** Opening RECORDS FOR THE TASK block **

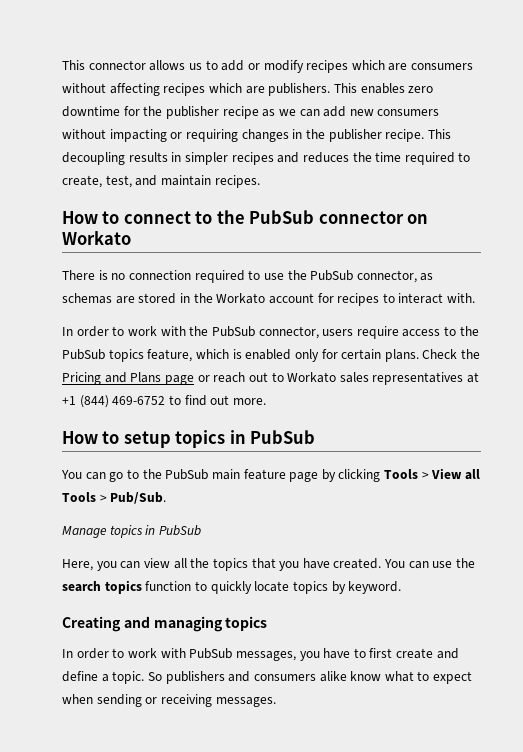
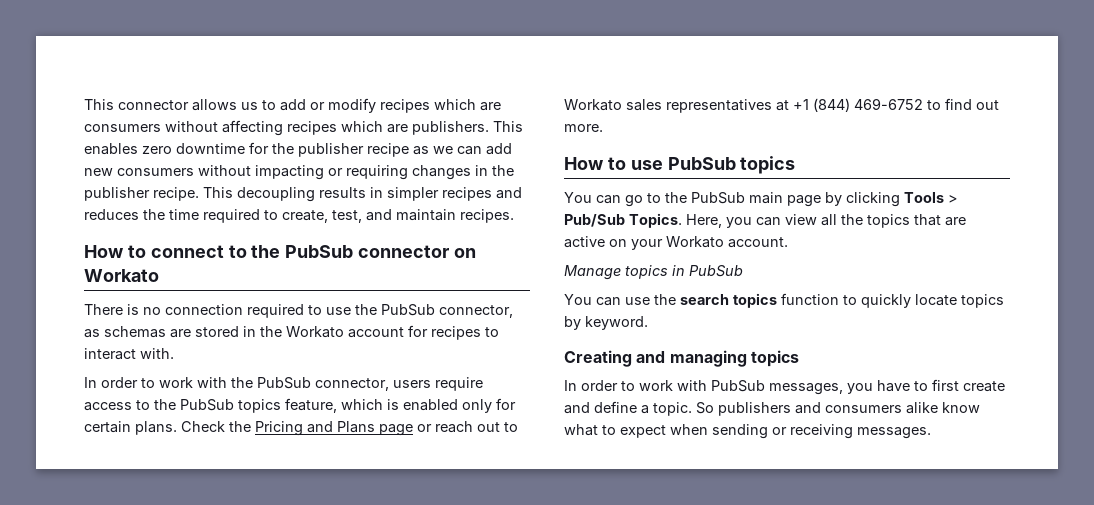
- How to setup topics in PubSub
+ How to use PubSub topics
- You can go to the PubSub main feature page by clicking Tools > View all Tools > Pub/Sub.
+ You can go to the PubSub main page by clicking Tools > Pub/Sub Topics. Here, you can view all the topics that are active on your Workato account.
  Manage topics in PubSub
- Here, you can view all the topics that you have created. You can use the search topics function to quickly locate topics by keyword.
+ You can use the search topics function to quickly locate topics by keyword.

** Closing RECORDS FOR THE TASK block **

#### WHAT IS EXPECTED
Copy verbatim the span of lines that begins with the line holding "- Here, you" and ends at the last line of the records.

#### OUTPUT FOR THIS EXERCISE
- Here, you can view all the topics that you have created. You can use the search topics function to quickly locate topics by keyword.
+ You can use the search topics function to quickly locate topics by keyword.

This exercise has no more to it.